Inference is the process of generating output from a language model.

  • TPS
    Tokens Per Second – measures how many tokens a language model can generate per second.

  • TtFT
    Time to First Token – a latency metric that shows the amount of time it takes for a language model to produce the first token after receiving a prompt.

  • RAG
    Retrieval-Augmented Generation – allows a language model to check external databases or documents before generating text for the answer.

    Links:
    https://aws.amazon.com/what-is/retrieval-augmented-generation/
    https://arxiv.org/pdf/2005.11401

  • GPTQ, AWQ, and EXL2
    GPTQ (Gradient Post-Training Quantization), AWQ (Activation-aware Weight Quantization), and EXL2 (Extremely Low-bit format) – all three are quantization methods (with EXL2 also being a model format) that reduce model size and allow faster inference.

    Links:
    https://oobabooga.github.io/blog/posts/gptq-awq-exl2-llamacpp/ – great post where the author benchmarks different quantization approaches

  • GGUF
    GGUF is a file format for working with language models. It is binary and single-file, where all information related to the model is stored in a single GGUF file.

  • GGML
    GGML is an older format used for running language models locally, now replaced by GGUF.

    Links:
    https://github.com/ggml-org/ggml/blob/master/docs/gguf.md

  • GBNF
    GBNF (GGML Backus-Naur Form) is a format/grammar definition mechanism designed by llama.cpp that ensures the model returns output in a specific format according to GBNF rules. Later, OpenAI introduced a similar concept called Structured Output, where you can specify the format you want the LLM to respond in.

    Links:
    https://github.com/ggml-org/llama.cpp/blob/master/grammars/README.md#gbnf-guide
    https://openai.com/index/introducing-structured-outputs-in-the-api/

  • KV Cache
    Key-value caching that stores attention keys/values so the model does not recompute them every time during inference, improving speed. Optimizing how KV cache is stored can reduce GPU memory consumption during inference – for example, using the PagedAttention technique.

    Links:
    https://blog.vllm.ai/2023/06/20/vllm.html

Fine-tuning is the process of updating a pre-trained model for specific tasks.
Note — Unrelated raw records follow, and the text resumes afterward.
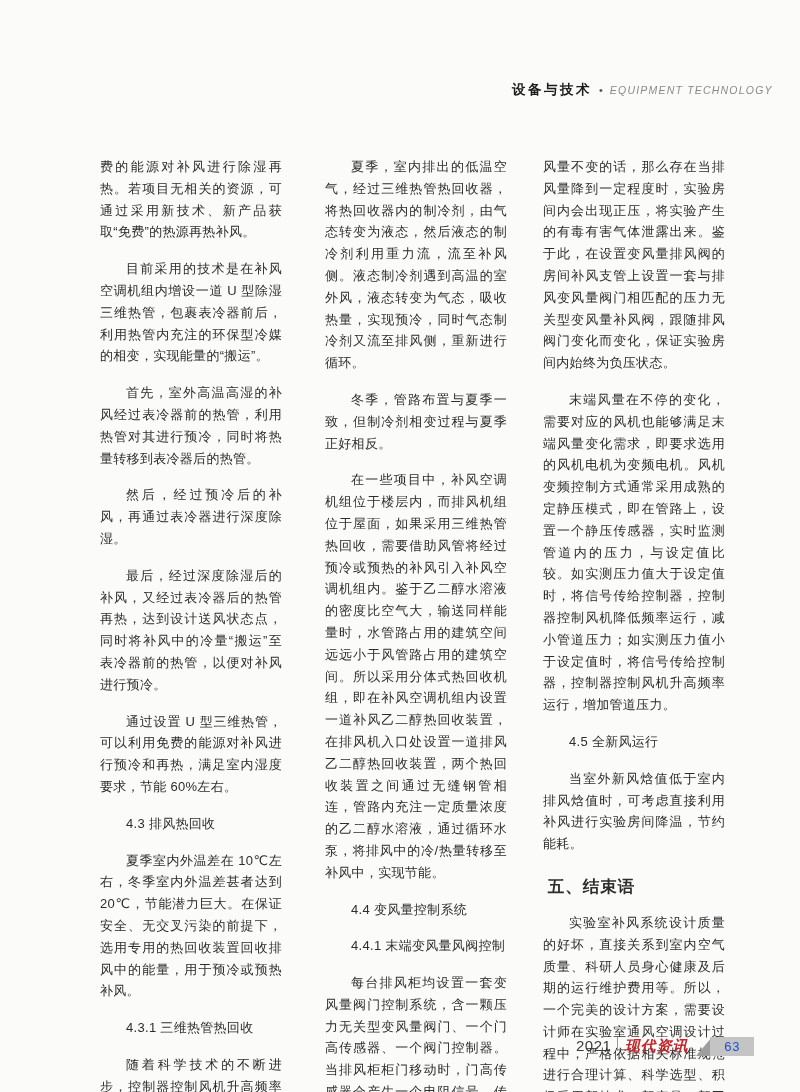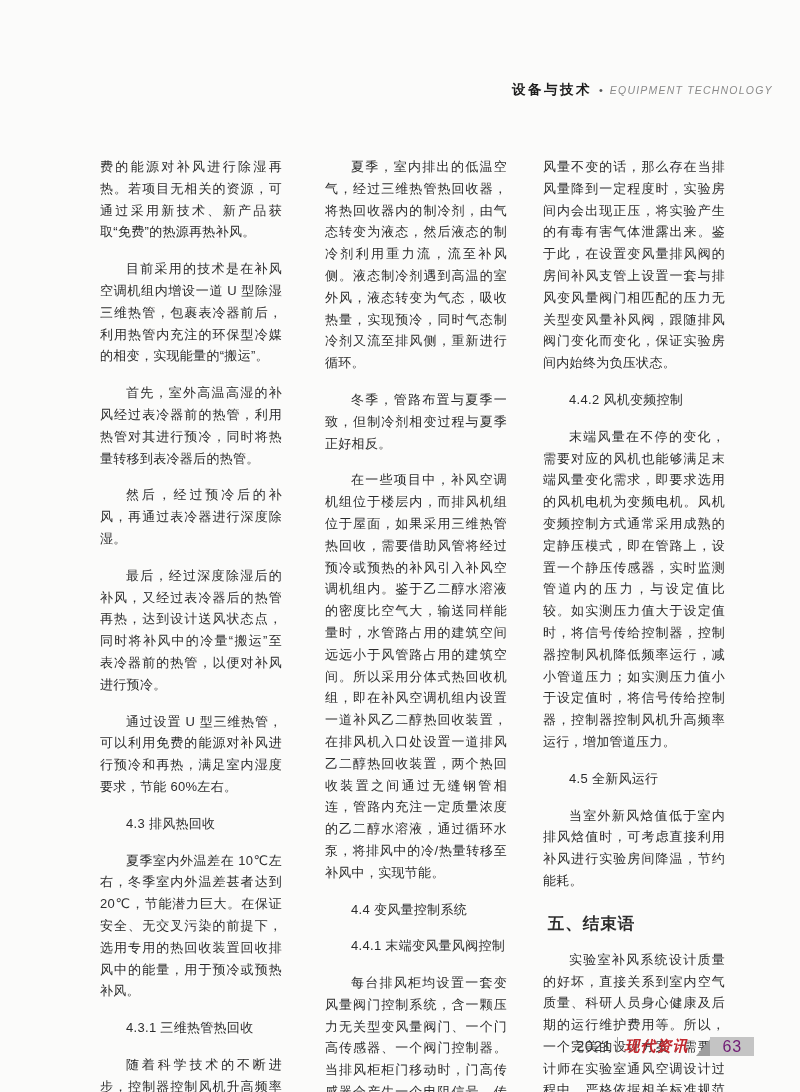--- a/index.html
+++ b/index.html
@@ -71,21 +71,21 @@
     border-bottom:19px solid #9e9e9e;
     border-left:16px solid transparent;
     margin-left:-2px;
   }
   .pagenum-box .box{
     position:absolute;left:12px;top:0;right:0;bottom:0;
     background:#c4c4c4;
     display:flex;align-items:center;justify-content:center;
   }
   .pagenum-box .box span{
-    font-size:16px;color:#701a75;letter-spacing:1px;
+    font-size:13px;color:#1d4ed8;letter-spacing:1px;
   }
 </style>
 </head>
 <body>
 
 <div class="page">
 
   <div class="hdr">
     <span class="zh">设备与技术</span>
     <span class="bullet">•</span>
@@ -110,21 +110,20 @@
     <p class="indent">冬季，管路布置与夏季一致，但制冷剂相变过程与夏季正好相反。</p>
     <p class="indent">在一些项目中，补风空调机组位于楼层内，而排风机组位于屋面，如果采用三维热管热回收，需要借助风管将经过预冷或预热的补风引入补风空调机组内。鉴于乙二醇水溶液的密度比空气大，输送同样能量时，水管路占用的建筑空间远远小于风管路占用的建筑空间。所以采用分体式热回收机组，即在补风空调机组内设置一道补风乙二醇热回收装置，在排风机入口处设置一道排风乙二醇热回收装置，两个热回收装置之间通过无缝钢管相连，管路内充注一定质量浓度的乙二醇水溶液，通过循环水泵，将排风中的冷/热量转移至补风中，实现节能。</p>
     <p class="sec">4.4 变风量控制系统</p>
     <p class="sec">4.4.1 末端变风量风阀控制</p>
     <p class="indent">每台排风柜均设置一套变风量阀门控制系统，含一颗压力无关型变风量阀门、一个门高传感器、一个阀门控制器。当排风柜柜门移动时，门高传感器会产生一个电阻信号，传送至阀门控制器，阀门控制器根据设定好的程序，进行变风量阀门风量调节，从而保证排风柜的面风速始终恒定在 0.5m/s±0.1m/s。</p>
     <p class="indent">由于排风柜风量在变化，如果补</p>
   </div>
 
   <div class="col col-3">
     <p>风量不变的话，那么存在当排风量降到一定程度时，实验房间内会出现正压，将实验产生的有毒有害气体泄露出来。鉴于此，在设置变风量排风阀的房间补风支管上设置一套与排风变风量阀门相匹配的压力无关型变风量补风阀，跟随排风阀门变化而变化，保证实验房间内始终为负压状态。</p>
-    <p class="sec">4.4.2 风机变频控制</p>
     <p class="indent">末端风量在不停的变化，需要对应的风机也能够满足末端风量变化需求，即要求选用的风机电机为变频电机。风机变频控制方式通常采用成熟的定静压模式，即在管路上，设置一个静压传感器，实时监测管道内的压力，与设定值比较。如实测压力值大于设定值时，将信号传给控制器，控制器控制风机降低频率运行，减小管道压力；如实测压力值小于设定值时，将信号传给控制器，控制器控制风机升高频率运行，增加管道压力。</p>
     <p class="sec">4.5 全新风运行</p>
     <p class="indent">当室外新风焓值低于室内排风焓值时，可考虑直接利用补风进行实验房间降温，节约能耗。</p>
     <p class="concl-h">五、结束语</p>
     <p class="indent"><span>实验室补风系统设计质量的好坏，直接关系到室内空气质量、科研人员身心健康及后期的运行维护费用等。所以，一个完美的设计方案，需要设计师在实验室通风空调设计过程中，严格依据相关标准规范进行合理计算、科学选型、积极采用新技术、新产品、新工艺、新材料。</span><span class="endmark"><svg width="20" height="12" viewBox="0 0 20 12">
             <ellipse cx="6" cy="6" rx="5.5" ry="5" fill="#c2272d"></ellipse>
             <rect x="11" y="4.5" width="8" height="3" rx="1.5" fill="#c2272d"></rect>
             <circle cx="6" cy="6" r="1.6" fill="#fbfbfa"></circle>
           </svg></span></p>
   </div>

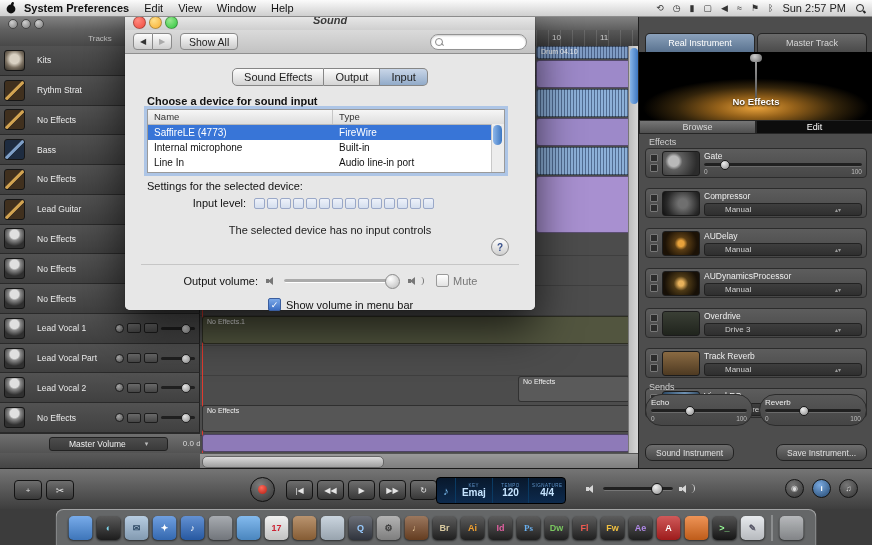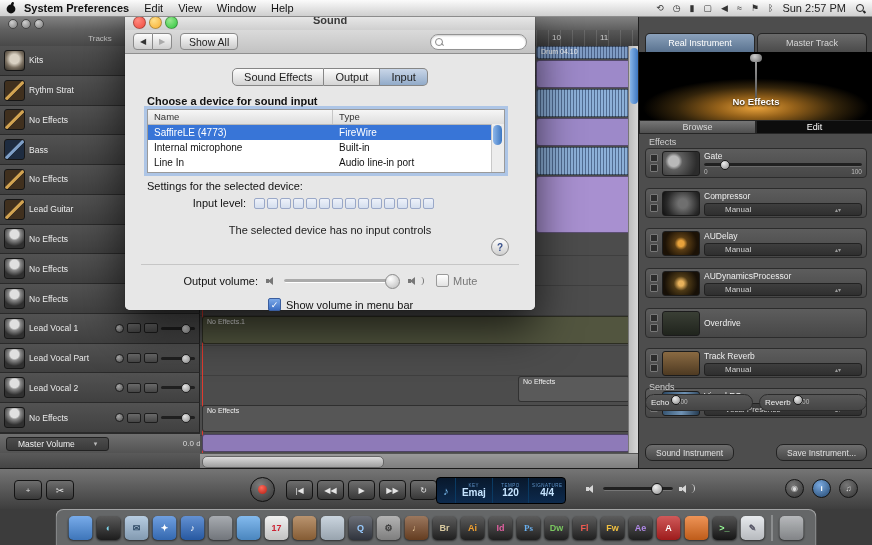--- a/index.html
+++ b/index.html
@@ -26,38 +26,38 @@
   .gb-light{position:absolute;top:3px;width:8px;height:8px;border-radius:50%;background:radial-gradient(circle at 35% 30%,#cfcfcf,#7c7c7c);border:1px solid #444;}
   #tracks-header{position:absolute;top:14px;left:0;width:200px;height:16px;background:linear-gradient(#606060,#484848);
     border-bottom:1px solid #222;border-right:1px solid #222;color:#c6c6c6;font-size:8px;display:flex;align-items:center;justify-content:center;}
   #ruler{position:absolute;top:14px;left:200px;width:438px;height:16px;background:linear-gradient(#585858,#3c3c3c);
     border-bottom:1px solid #1f1f1f;overflow:hidden;
     background-image:repeating-linear-gradient(90deg,rgba(255,255,255,.12) 0 1px,transparent 1px 12px),linear-gradient(#585858,#3c3c3c);}
   .ruler-mark{position:absolute;top:3px;font-size:8px;color:#d0d0d0;}
   #playhead-tri{position:absolute;top:6px;left:198px;width:0;height:0;border-left:4px solid transparent;border-right:4px solid transparent;border-top:6px solid #e03a2f;}
 
   #track-list{position:absolute;top:30px;left:0;width:200px;height:387px;display:flex;flex-direction:column;}
-  .track-row{flex:1;display:flex;align-items:center;gap:4px;padding:0 4px;
+  .track-row{flex:1;display:flex;align-items:center;gap:12px;padding:0 4px;
     background:linear-gradient(#525252,#404040);border-bottom:1px solid #2a2a2a;border-right:1px solid #222;}
   .track-icon{width:19px;height:19px;border-radius:3px;border:1px solid #161616;flex:0 0 auto;}
   .ti-drums{background:radial-gradient(circle at 50% 42%,#d8d0c2 0 32%,#7a6f60 60%,#2e2a24);}
   .ti-guitar{background:linear-gradient(135deg,#40301e 44%,#d2a452 46% 55%,#40301e 57%);}
   .ti-bass{background:linear-gradient(135deg,#1e2c40 44%,#7fa0c8 46% 55%,#1e2c40 57%);}
   .ti-mic{background:radial-gradient(circle at 50% 28%,#e0e0e0 0 26%,#8c8c8c 36%,#303030 70%);}
   .track-name{font-size:8.5px;color:#ececec;width:62px;overflow:hidden;white-space:nowrap;}
   .track-ctrls{margin-left:auto;display:flex;align-items:center;gap:3px;}
   .tdot{width:7px;height:7px;border-radius:50%;border:1px solid #1d1d1d;background:radial-gradient(circle at 35% 30%,#a8a8a8,#4c4c4c);}
   .tsq{width:12px;height:8px;border-radius:2px;border:1px solid #1d1d1d;background:linear-gradient(#6a6a6a,#454545);}
   .tslider{width:34px;height:3px;border-radius:2px;background:#1f1f1f;position:relative;}
   .tslider .knob{position:absolute;top:-3px;left:60%;width:8px;height:8px;border-radius:50%;
     background:radial-gradient(circle at 35% 30%,#e6e6e6,#8a8a8a);border:1px solid #222;}
   #master-row{position:absolute;top:417px;left:0;width:200px;height:19px;background:linear-gradient(#6f6f6f,#535353);
     border-top:1px solid #2a2a2a;border-bottom:1px solid #2a2a2a;border-right:1px solid #222;
     display:flex;align-items:center;gap:4px;padding:0 6px;}
-  #master-label{font-size:8.5px;color:#f0f0f0;background:linear-gradient(#4c4c4c,#3a3a3a);border:1px solid #222;border-radius:3px;padding:1px 11px;display:flex;gap:19px;align-items:center;}
+  #master-label{font-size:8.5px;color:#f0f0f0;background:linear-gradient(#4c4c4c,#3a3a3a);border:1px solid #222;border-radius:3px;padding:1px 19px;display:flex;gap:19px;align-items:center;margin-left:43px;}
   #master-popup-arrow{font-size:7px;color:#bbb;}
   #master-value{margin-left:auto;font-size:8px;color:#dcdcdc;}
   #zoom-strip{position:absolute;top:437px;left:0;width:200px;height:15px;background:linear-gradient(#5a5a5a,#454545);border-right:1px solid #222;}
 
   #timeline-body{position:absolute;top:30px;left:200px;width:438px;height:407px;overflow:hidden;
     background:repeating-linear-gradient(180deg,#4c4c4c 0 29px,#3f3f3f 29px 30px);}
   .region{position:absolute;border-radius:3px;border:1px solid rgba(0,0,0,.45);font-size:7px;color:#f0f0f0;
     padding:1px 0 0 4px;overflow:hidden;white-space:nowrap;box-sizing:border-box;}
   .wave{background-image:repeating-linear-gradient(90deg,rgba(10,25,60,.45) 0 1px,transparent 1px 3px);}
   #playhead{position:absolute;top:0;left:2px;width:1px;height:100%;background:#e03a2f;}
@@ -102,21 +102,21 @@
   .fx-pill{height:11px;border-radius:3px;border:1px solid #222;background:linear-gradient(#3e3e3e,#2f2f2f);
     display:flex;align-items:center;justify-content:space-between;padding:0 20px;font-size:8px;color:#cfcfcf;}
   .fx-pill .arrows{font-size:6px;color:#9a9a9a;}
   .fx-sliderwrap{display:flex;flex-direction:column;gap:1px;}
   .fx-track{position:relative;height:3px;border-radius:2px;background:#202020;border-bottom:1px solid #6a6a6a;}
   .fx-knob{position:absolute;top:-3px;width:8px;height:8px;border-radius:50%;border:1px solid #1a1a1a;
     background:radial-gradient(circle at 35% 30%,#eee,#8b8b8b);}
   .fx-scale{display:flex;justify-content:space-between;font-size:6.5px;color:#bdbdbd;}
   #sends-row{position:absolute;top:378px;left:6px;right:6px;display:flex;gap:6px;}
   .send{flex:1;border-radius:16px;border:1px solid #2c2c2c;background:linear-gradient(#585858,#454545);
-    padding:3px 5px;display:flex;flex-direction:row;gap:2px;}
+    padding:3px 5px;display:flex;flex-direction:column;gap:2px;}
   .send .fx-name{font-size:8px;}
   #panel-buttons{position:absolute;top:428px;left:6px;right:6px;display:flex;justify-content:space-between;}
   .panel-btn{height:15px;border-radius:7px;border:1px solid #222;background:linear-gradient(#6e6e6e,#484848);
     color:#e0e0e0;font-size:8.5px;display:flex;align-items:center;padding:0 10px;}
 
   
   #transport{position:absolute;top:452px;left:0;right:0;height:40px;
     background:linear-gradient(#757575,#3e3e3e);border-top:1px solid #191919;}
   .tp-btn{position:absolute;top:11px;width:26px;height:18px;border-radius:4px;border:1px solid #141414;
     background:linear-gradient(#6e6e6e,#383838);color:#e2e2e2;font-size:8px;display:flex;align-items:center;justify-content:center;}
@@ -147,21 +147,21 @@
   .tp-circle{width:17px;height:17px;border-radius:50%;border:1px solid #141414;background:radial-gradient(circle at 40% 30%,#777,#333);
     color:#dcdcdc;font-size:8px;display:flex;align-items:center;justify-content:center;}
   .tp-circle.blue{background:radial-gradient(circle at 40% 30%,#79a9e0,#23476e);color:#fff;font-weight:bold;}
 
   
   #sound-window{position:absolute;left:125px;top:12px;width:410px;height:298px;z-index:20;border-radius:5px;
     box-shadow:0 18px 45px rgba(0,0,0,.7),0 0 1px rgba(0,0,0,.8);background:#e8e8e8;font-size:11px;color:#111;}
   #sw-titlebar{position:absolute;top:0;left:0;right:0;height:18px;border-radius:5px 5px 0 0;
     background:linear-gradient(#f0f0f0,#cfcfcf);border-bottom:1px solid #9a9a9a;}
   .sw-light{position:absolute;top:4px;width:11px;height:11px;border-radius:50%;border:1px solid rgba(0,0,0,.3);}
-  #sw-title{position:absolute;top:2px;left:0;right:0;text-align:center;font-weight:bold;font-size:11px;color:#3a3a3a;}
+  #sw-title{position:absolute;top:2px;left:0;right:0;text-align:center;font-weight:bold;font-size:11px;color:#3a3a3a;font-style:italic;}
   #sw-toolbar{position:absolute;top:18px;left:0;right:0;height:24px;background:linear-gradient(#dadada,#c2c2c2);
     border-bottom:1px solid #8f8f8f;display:flex;align-items:center;padding:0 8px;gap:8px;box-sizing:border-box;}
   #sw-navs{display:flex;}
   .nav-btn{width:18px;height:15px;border:1px solid #8a8a8a;background:linear-gradient(#fdfdfd,#cfcfcf);
     display:flex;align-items:center;justify-content:center;font-size:8px;color:#333;}
   .nav-btn.back{border-radius:4px 0 0 4px;}
   .nav-btn.fwd{border-radius:0 4px 4px 0;border-left:none;color:#aaa;}
   #show-all-btn{height:15px;border-radius:4px;border:1px solid #8a8a8a;background:linear-gradient(#fdfdfd,#cacaca);
     font-size:10.5px;color:#222;display:flex;align-items:center;padding:0 8px;}
   #sw-search{margin-left:auto;position:relative;width:95px;height:14px;border-radius:8px;border:1px solid #939393;
@@ -516,20 +516,24 @@
             </span>
           </div>
           <div class="fx-row">
             <span class="fx-toggles">
               <span class="fx-toggle"></span>
               <span class="fx-toggle"></span>
             </span>
             <span class="fx-thumb t4"></span>
             <span class="fx-body">
               <span class="fx-name">Overdrive</span>
+              <span class="fx-pill">
+                <span>Drive 3</span>
+                <span class="arrows">▴▾</span>
+              </span>
             </span>
           </div>
           <div class="fx-row">
             <span class="fx-toggles">
               <span class="fx-toggle"></span>
               <span class="fx-toggle"></span>
             </span>
             <span class="fx-thumb t5"></span>
             <span class="fx-body">
               <span class="fx-name">Track Reverb</span>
LLM fine-tuning terms structure.

  • LoRA and QLoRA
    LoRA (low-rank adaptation) and QLoRA (quantized low-rank adaptation) are optimization techniques for fine-tuning that allow reducing the number of training parameters by creating low-rank representations. QLoRA advances LoRA by also introducing 4-bit quantization, which reduces the amount of video memory needed for fine-tuning.

    Links:
    https://arxiv.org/pdf/2106.09685v1/1000 – LoRA paper
    https://proceedings.neurips.cc/paper_files/paper/2023/hash/1feb87871436031bdc0f2beaa62a049b-Abstract-Conference.html – original QLoRA paper

  • PEFT
    PEFT (Parameter-Efficient Fine-Tuning) is an umbrella term that covers methods such as LoRA and QLoRA, which train only a part of all model parameters during the fine-tuning process.

  • DPO, GRPO, PPO
    DPO (Direct Preference Optimization), GRPO (Generalized Rejection Sampling for Preference Optimization), and PPO (Proximal Policy Optimization) are reinforcement learning methods for LLM fine-tuning. PPO is an older approach, while DPO and GRPO are newer and more efficient. For example, GRPO was used for DeepSeek R1 model training, helping the model perform better on reasoning tasks.